Some attorneys have been disciplined--punishment can range from reprimand to disbarment--and occasionally have been prosecuted for improper client solicitation.
Benton Musslewhite, a prominent Houston plaintiffs’ attorney who specializes in international disasters, was suspended from practicing law for three years after he was accused of paying non-lawyers to refer him cases, and then went to a maritime disaster in Scotland, where he gave a news conference and sent letters to victims’ families.
In California, State Bar officials say attorneys are only occasionally disciplined for improper solicitation because few people complain.
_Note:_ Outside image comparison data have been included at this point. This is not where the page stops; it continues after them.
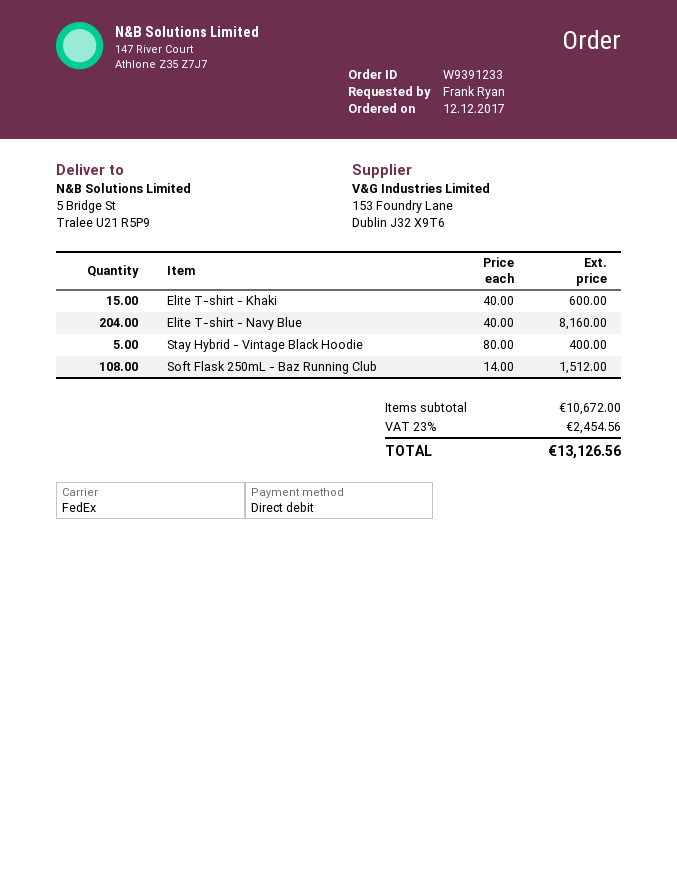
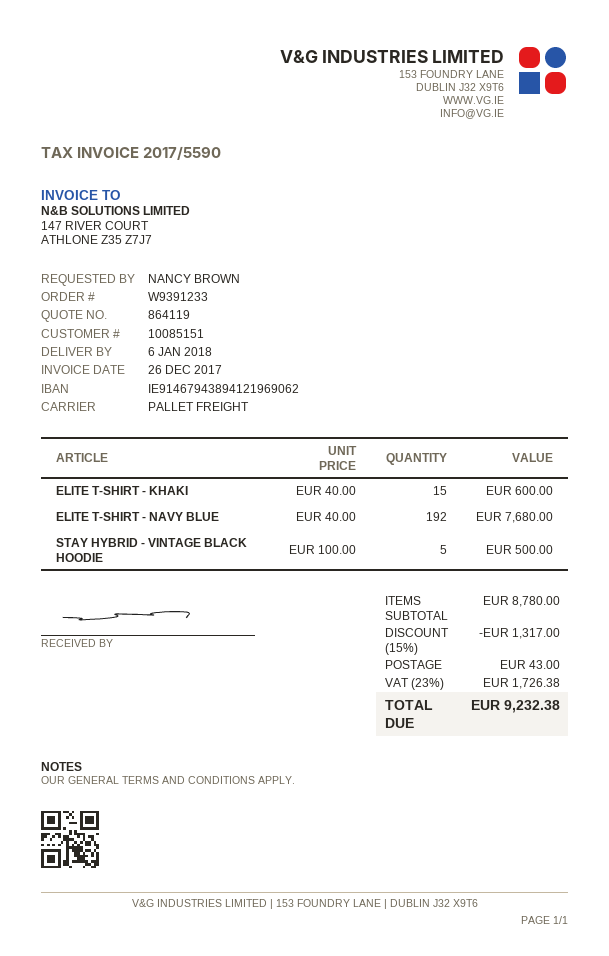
ordered by: Frank Ryan -> NANCY BROWN
shipping method: FedEx -> pallet freight
Elite T-shirt - Navy Blue: 204 x 40.00 = 8160.00 -> 192 x 40.00 = 7680.00
Stay Hybrid - Vintage Black Hoodie: 5 x 80.00 = 400.00 -> 5 x 100.00 = 500.00
Soft Flask 250mL - Baz Running Club: 108 x 14.00 = 1512.00 -> none
subtotal: 10672.00 -> 8780.00
discount: none -> 15% = 1317.00
shipping: none -> 43.00
tax: 23% = 2454.56 -> 23% = 1726.38
total: 13126.56 -> 9232.38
Musslewhite said he has filed a suit against the State Bar of Texas for wrongfully disciplining him. He blamed the suspension in part on other plaintiffs’ lawyers who criticized him because they were “very jealous, very materialistic and very greedy.”
None of the attorneys contacted by The Times admitted paying non-lawyers to refer cases to them, although some provided names of lawyers they said illegally deployed such “runners and cappers” to steer them business. The practice is usually barred on the grounds that non-lawyers are not qualified to refer attorneys and may take advantage of people in vulnerable conditions.
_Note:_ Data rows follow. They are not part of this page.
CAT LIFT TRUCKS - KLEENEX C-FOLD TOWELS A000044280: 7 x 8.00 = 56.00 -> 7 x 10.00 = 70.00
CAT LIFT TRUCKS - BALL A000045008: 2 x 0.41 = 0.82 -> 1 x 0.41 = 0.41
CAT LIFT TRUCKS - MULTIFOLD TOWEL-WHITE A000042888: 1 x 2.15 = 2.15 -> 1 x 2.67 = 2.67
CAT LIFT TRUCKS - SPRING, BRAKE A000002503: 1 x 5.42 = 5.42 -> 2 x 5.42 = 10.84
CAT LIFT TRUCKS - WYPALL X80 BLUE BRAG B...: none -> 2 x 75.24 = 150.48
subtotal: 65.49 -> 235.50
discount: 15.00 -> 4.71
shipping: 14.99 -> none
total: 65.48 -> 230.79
San Francisco attorney Belli, who doesn’t flinch at the ambulance-chasing label, said several nurses in a San Francisco hospital are paid by attorneys to refer accident victims to them. He doesn’t use this practice, Belli said.
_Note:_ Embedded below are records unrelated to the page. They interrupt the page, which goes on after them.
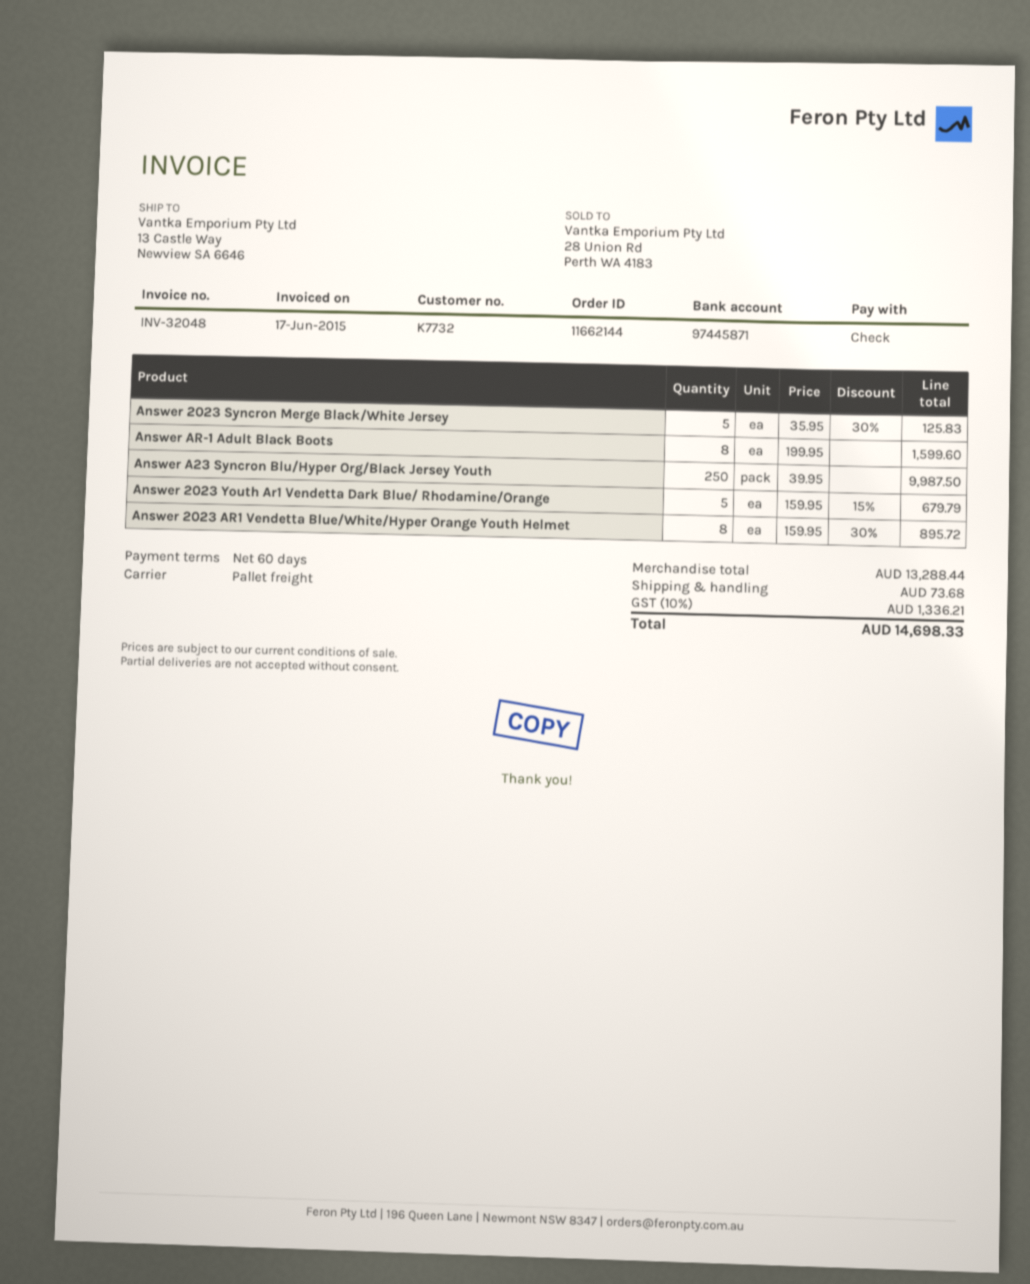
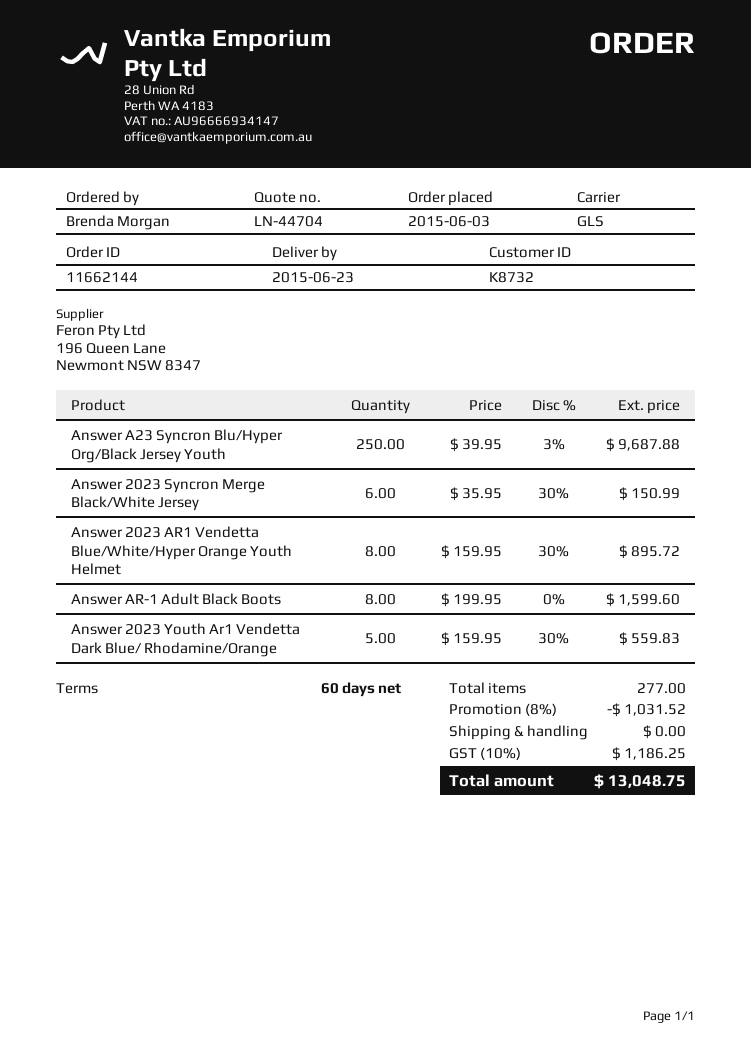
customer number: K7732 -> K8732
shipping method: pallet freight -> GLS
Answer 2023 Syncron Merge Black/White Jersey: 5 x 35.95 - 30% = 125.83 -> 6 x 35.95 - 30% = 150.99
Answer A23 Syncron Blu/Hyper Org/Black Jersey Youth: 250 x 39.95 = 9987.50 -> 250 x 39.95 - 3% = 9687.88
Answer 2023 Youth Ar1 Vendetta Dark Blue/ Rhodamine/Orange: 5 x 159.95 - 15% = 679.79 -> 5 x 159.95 - 30% = 559.83
discount: none -> 8% = 1031.52
shipping: 73.68 -> 0.00
tax: 10% = 1336.21 -> 10% = 1186.25
total: 14698.33 -> 13048.75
Newport Beach attorney Federico Sayre said “the woods are full” of such runners in Southern California. Sayre has been approached twice by people offering to sell him cases, one of them a man who had a contact in a hospital emergency room.
An attorney Sayre knows retains runners to chase cases in various ethnic communities for 25% of the eventual settlement, he said.
“It’s done a lot within a certain circle of attorneys,” he said. “Just because you have a J. D. behind your name, you get to refer cases for a fee"--but not from the scene of a disaster--"whereas if you don’t have a J. D. behind your name, you can’t get a fee. It doesn’t make sense to me, but those are the rules.”
In Richmond, local health officials were so annoyed with some of the lawyer advertisements that they held a news conference to dispute the dangers that the attorneys were claiming the leak posed. The State Bar of California is investigating 12 cases of improper solicitation in Richmond. None of the attorneys involved have been named.
After the accident, Burlingame lawyer Clifford Blackman said he hired an off-duty police officer, a former client, to distribute leaflets advertising his law firm. Somebody helping the policeman brought the leaflets to the hospital without the firm’s knowledge, Blackman said. In the end, he said, he did not accept any cases from Richmond to avoid any appearance of impropriety. Blackman said he does not believe he is under investigation.
“I realize insurance companies send out representatives to gather witness names and information to ultimately defend themselves,” said Thomas P. Dempsey, president of the Los Angeles Trial Lawyers Assn., “but I still like to think of this as a profession rather than a business.”
For lawyers who specialize in disaster, the Amtrak wreck in Alabama may be yet another boon. One victim said that in the hours after the accident, two business cards with the names of lawyers were pressed into his hand, one by a man who identified himself as a minister.
“Bhopal Coale” sent an investigator to the scene. By last week, his brochures were in the mail to victims.
Researcher Edith Stanley contributed to this report from Mobile, Ala.